Michael R. Minogue -- Chairman, President and CEO

So Margaret, the -- 100 of the top US heart hospitals in the country, I think 99 have Impella, it might even be a 100 now. So, we've done well at the hubs. For the most part, the hubs still have upside because we have escalation of patients. We have more patients that are not getting high-risk PCI and then we have the community hospitals, our spokes. And so I think the evolution, if you look at the number I provided on, 85% of the patients coming from 50%, that means the other 50% are actually not utilizing the technology even though they have the same type of clinical challenges for high-risk PCI and for shock.

We have best practice protocols. We have techniques and publications showing that you can get better outcomes for high-risk PCI and for cardiogenic shock. So, there is no reason now that centers -- that the other 50% should not be utilizing Impella. And there is also extensive clinical data on inotropes and intra-aortic balloon pumps documenting that they -- that they're in some cases harmful and when used before Impella are statistical predictor of death.

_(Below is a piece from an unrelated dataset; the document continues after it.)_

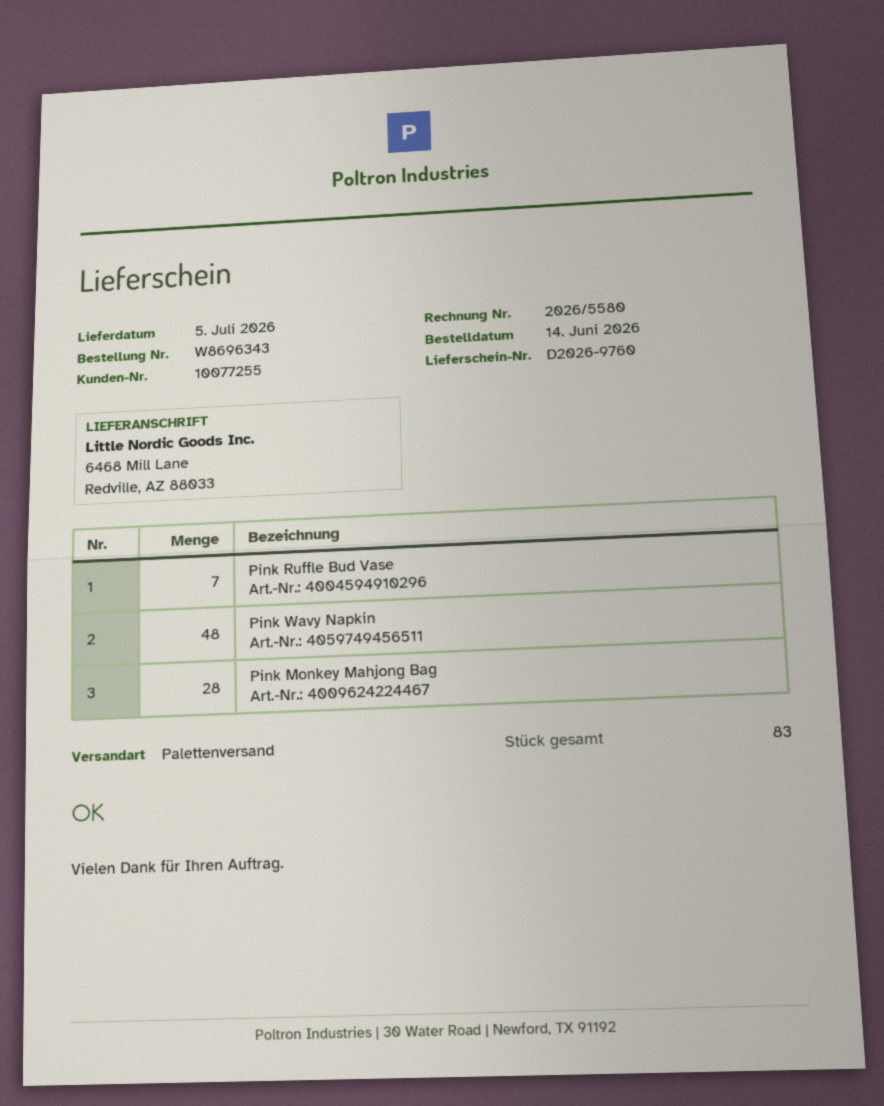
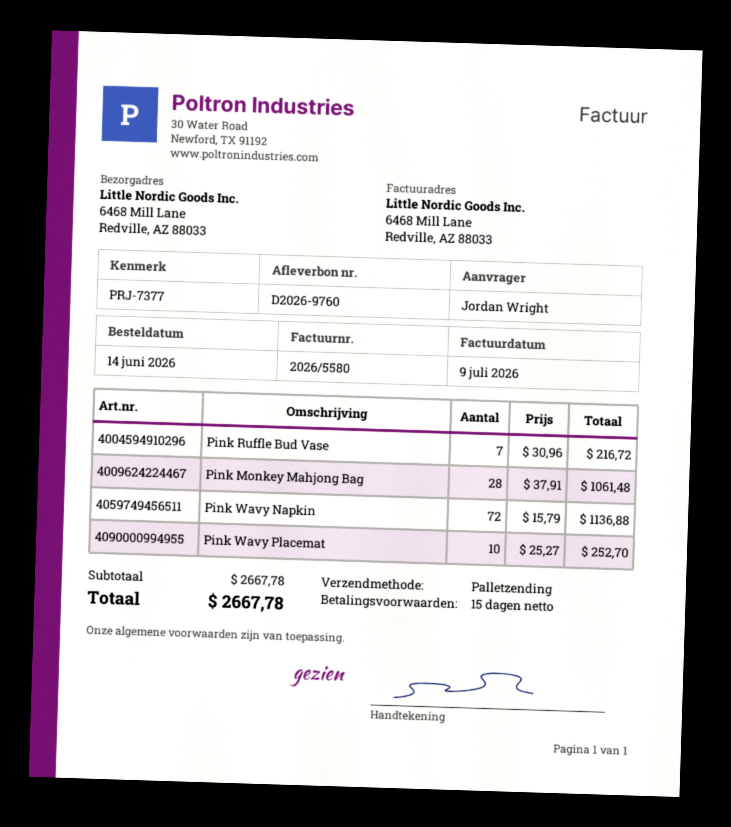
Pink Wavy Napkin: 48 -> 72
Pink Wavy Placemat: none -> 10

So, we have to now evolve a little bit more so that when we go into the community hospitals, we really focus on the Access Closure training. We also give them the support they need on-site. We give them the support in the ICU. And as we set up the network, a hub-and-spoke, if they have a patient that is too complicated or requires biventricular support, they feel comfortable and they have the option to then transfer that patient to the hub, to the center.

And so, I think we've evolved where we've done pretty well with the hubs. We're now moving to Phase II to get that next wave of the late majority and they're really -- those physicians are out in the community, at those hospitals and we need to do a better job there.

Margaret Kaczor -- William Blair -- Analyst

Okay. And then just as a follow-up, maybe guidance, if we kind of take Todd's comments next quarter will be maybe down seasonally just a bit, and apply that into the model for this quarter, it essentially starts to imply kind of this 14% growth for the rest of the year I think for the US. Incorrect me if math is wrong on that. But how much of that is really going to be driven by comps getting easier going into the fourth quarter and some of these initiatives really taking off in the fourth quarter relative to same steady progression throughout the year? Thanks.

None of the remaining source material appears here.